WORK REQUEST –
From the records below, copy out each line that has the word "foods".

RAW DATA –

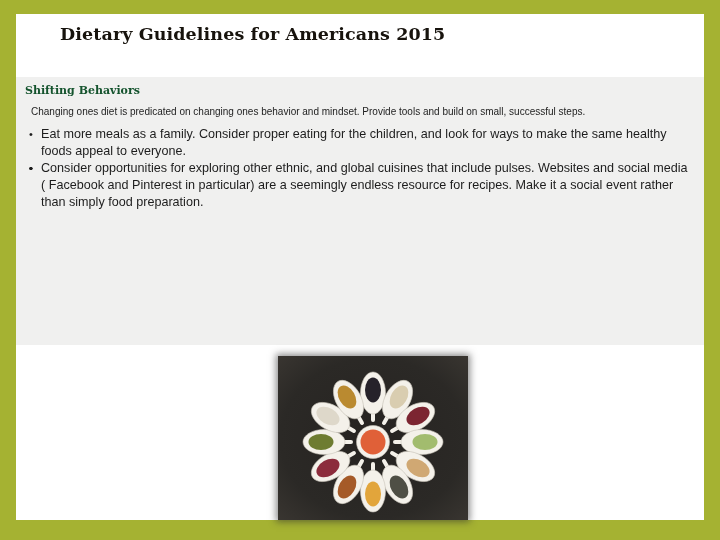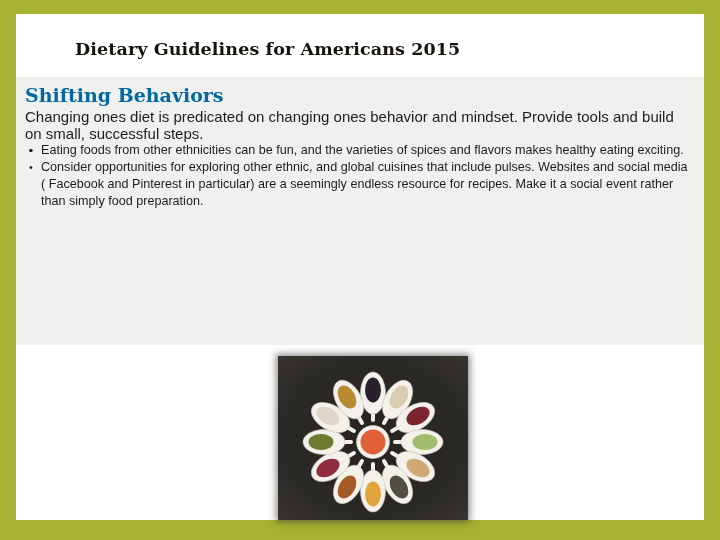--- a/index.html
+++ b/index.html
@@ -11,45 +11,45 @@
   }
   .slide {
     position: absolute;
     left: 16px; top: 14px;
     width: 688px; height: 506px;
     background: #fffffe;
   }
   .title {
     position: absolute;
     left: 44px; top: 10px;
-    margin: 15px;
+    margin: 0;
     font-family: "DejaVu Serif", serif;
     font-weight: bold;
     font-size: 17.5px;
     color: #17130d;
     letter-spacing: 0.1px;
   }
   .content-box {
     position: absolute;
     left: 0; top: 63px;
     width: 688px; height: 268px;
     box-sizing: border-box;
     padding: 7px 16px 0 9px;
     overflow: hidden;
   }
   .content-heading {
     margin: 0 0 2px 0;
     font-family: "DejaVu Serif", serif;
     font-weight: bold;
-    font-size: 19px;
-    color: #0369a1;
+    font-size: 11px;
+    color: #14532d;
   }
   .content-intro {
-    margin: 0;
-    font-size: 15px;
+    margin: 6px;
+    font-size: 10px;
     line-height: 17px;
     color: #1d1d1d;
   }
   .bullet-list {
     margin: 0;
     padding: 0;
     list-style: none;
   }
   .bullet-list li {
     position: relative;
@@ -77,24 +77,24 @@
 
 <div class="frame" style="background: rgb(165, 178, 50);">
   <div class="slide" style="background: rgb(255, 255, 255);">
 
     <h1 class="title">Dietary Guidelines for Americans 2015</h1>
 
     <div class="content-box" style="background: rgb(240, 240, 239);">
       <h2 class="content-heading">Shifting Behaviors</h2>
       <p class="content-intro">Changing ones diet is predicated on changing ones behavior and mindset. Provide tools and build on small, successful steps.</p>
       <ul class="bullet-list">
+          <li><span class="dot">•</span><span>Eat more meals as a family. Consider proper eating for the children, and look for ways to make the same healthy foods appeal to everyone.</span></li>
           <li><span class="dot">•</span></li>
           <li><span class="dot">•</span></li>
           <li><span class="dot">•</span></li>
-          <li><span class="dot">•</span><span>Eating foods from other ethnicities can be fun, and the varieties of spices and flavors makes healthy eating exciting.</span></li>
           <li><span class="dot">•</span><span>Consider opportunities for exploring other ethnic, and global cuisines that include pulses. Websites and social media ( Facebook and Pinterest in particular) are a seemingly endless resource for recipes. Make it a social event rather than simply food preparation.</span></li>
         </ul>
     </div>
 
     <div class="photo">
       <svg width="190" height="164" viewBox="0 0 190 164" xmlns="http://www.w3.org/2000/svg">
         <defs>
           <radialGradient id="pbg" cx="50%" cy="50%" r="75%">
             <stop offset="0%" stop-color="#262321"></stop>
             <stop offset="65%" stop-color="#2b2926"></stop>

--

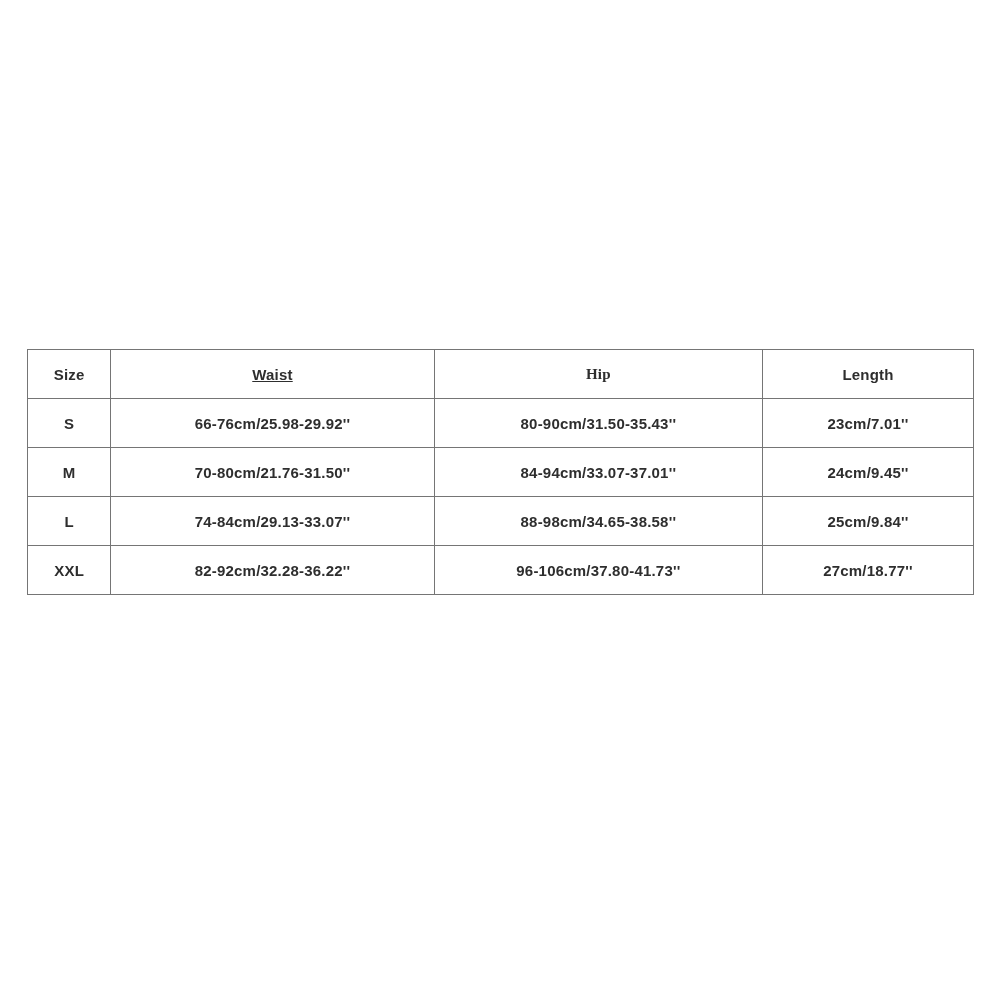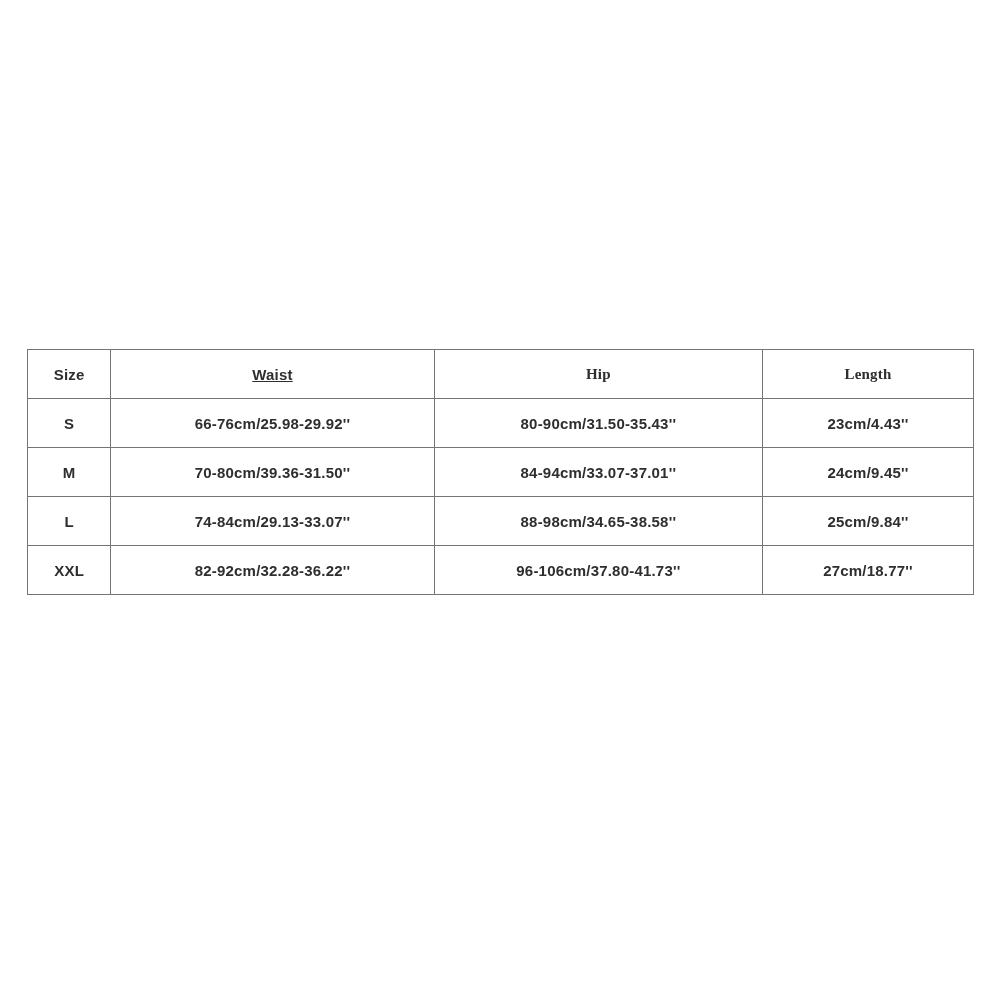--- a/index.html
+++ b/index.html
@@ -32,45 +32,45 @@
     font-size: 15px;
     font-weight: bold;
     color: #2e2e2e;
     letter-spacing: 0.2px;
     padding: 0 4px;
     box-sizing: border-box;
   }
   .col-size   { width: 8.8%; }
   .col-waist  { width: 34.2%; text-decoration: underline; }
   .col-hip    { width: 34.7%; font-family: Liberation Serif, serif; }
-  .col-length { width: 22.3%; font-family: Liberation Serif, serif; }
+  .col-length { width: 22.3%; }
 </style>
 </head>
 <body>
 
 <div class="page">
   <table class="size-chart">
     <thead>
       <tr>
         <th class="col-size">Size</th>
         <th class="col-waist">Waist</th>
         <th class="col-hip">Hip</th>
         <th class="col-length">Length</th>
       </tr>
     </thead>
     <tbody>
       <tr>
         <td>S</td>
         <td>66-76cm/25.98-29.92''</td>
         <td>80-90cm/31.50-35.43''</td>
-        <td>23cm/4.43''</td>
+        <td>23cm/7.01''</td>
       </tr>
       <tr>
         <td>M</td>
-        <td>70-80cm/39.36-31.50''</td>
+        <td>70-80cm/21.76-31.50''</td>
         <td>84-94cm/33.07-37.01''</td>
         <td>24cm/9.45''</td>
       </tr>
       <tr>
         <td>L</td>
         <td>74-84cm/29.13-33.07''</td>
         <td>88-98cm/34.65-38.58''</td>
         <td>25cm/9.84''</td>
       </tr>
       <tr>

...

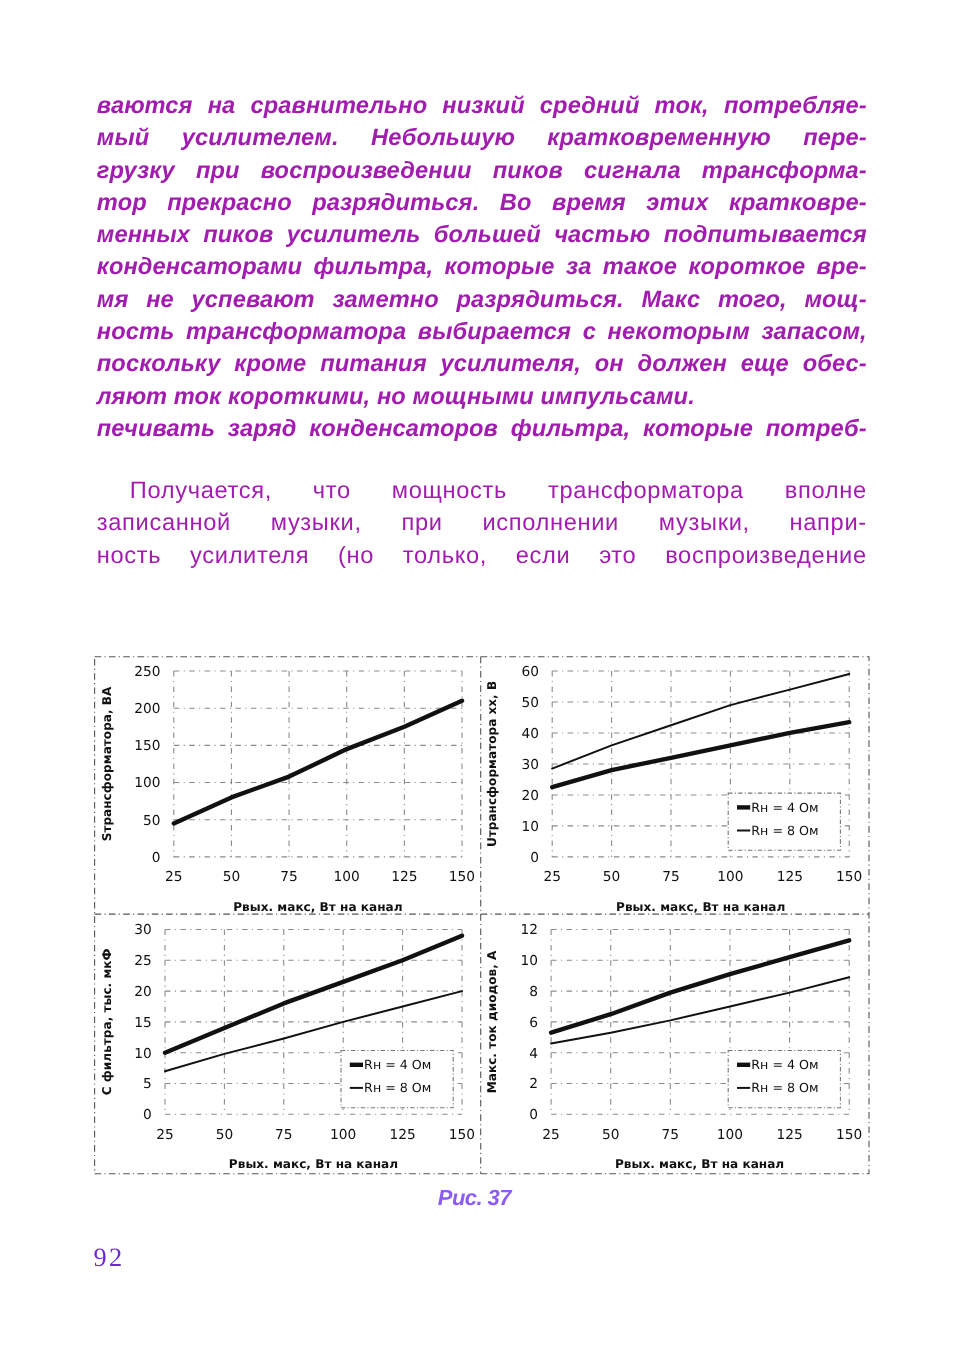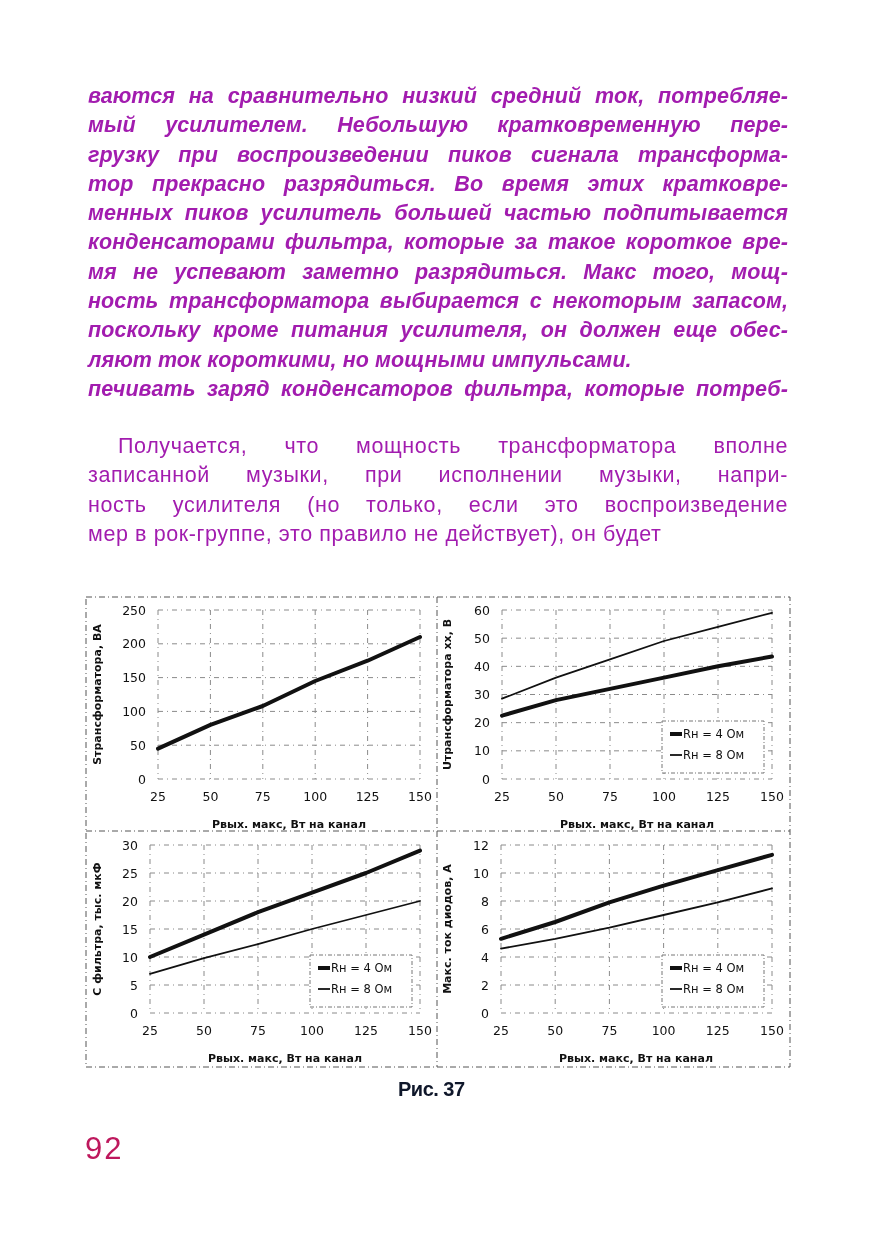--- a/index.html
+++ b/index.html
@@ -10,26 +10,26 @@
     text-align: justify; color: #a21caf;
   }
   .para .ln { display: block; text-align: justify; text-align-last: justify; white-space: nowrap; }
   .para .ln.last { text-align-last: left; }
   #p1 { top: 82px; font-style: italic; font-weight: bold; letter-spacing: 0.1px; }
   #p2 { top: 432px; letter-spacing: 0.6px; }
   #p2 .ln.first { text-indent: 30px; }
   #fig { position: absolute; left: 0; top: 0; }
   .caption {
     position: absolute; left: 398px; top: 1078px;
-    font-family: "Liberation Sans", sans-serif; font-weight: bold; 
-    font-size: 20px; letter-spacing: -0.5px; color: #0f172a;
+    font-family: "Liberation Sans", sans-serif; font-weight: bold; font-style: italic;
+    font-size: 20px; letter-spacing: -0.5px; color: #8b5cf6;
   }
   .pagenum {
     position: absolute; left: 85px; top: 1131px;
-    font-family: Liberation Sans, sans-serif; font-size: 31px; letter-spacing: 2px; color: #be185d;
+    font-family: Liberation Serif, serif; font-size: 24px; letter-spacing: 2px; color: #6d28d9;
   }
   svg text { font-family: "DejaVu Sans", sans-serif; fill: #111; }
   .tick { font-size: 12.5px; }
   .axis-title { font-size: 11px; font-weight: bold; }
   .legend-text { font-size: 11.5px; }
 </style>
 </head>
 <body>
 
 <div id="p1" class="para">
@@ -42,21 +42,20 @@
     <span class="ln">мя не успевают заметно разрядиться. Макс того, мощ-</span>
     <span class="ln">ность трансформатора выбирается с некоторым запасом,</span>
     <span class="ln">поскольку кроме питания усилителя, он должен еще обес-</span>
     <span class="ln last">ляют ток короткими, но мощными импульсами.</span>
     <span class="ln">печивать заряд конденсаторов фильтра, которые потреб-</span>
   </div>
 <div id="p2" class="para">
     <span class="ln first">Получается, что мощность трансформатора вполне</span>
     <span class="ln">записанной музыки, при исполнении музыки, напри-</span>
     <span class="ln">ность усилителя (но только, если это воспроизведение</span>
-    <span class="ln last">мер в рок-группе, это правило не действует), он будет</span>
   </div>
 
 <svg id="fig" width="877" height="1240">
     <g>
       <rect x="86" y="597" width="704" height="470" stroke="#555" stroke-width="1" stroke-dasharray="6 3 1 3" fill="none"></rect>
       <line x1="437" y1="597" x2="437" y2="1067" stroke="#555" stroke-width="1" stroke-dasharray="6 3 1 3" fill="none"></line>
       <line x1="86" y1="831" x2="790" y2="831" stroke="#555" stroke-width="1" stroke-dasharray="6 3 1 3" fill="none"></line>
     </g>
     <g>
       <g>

RESULT BELOW –
+          <li><span class="dot">•</span><span>Eat more meals as a family. Consider proper eating for the children, and look for ways to make the same healthy foods appeal to everyone.</span></li>
-          <li><span class="dot">•</span><span>Eating foods from other ethnicities can be fun, and the varieties of spices and flavors makes healthy eating exciting.</span></li>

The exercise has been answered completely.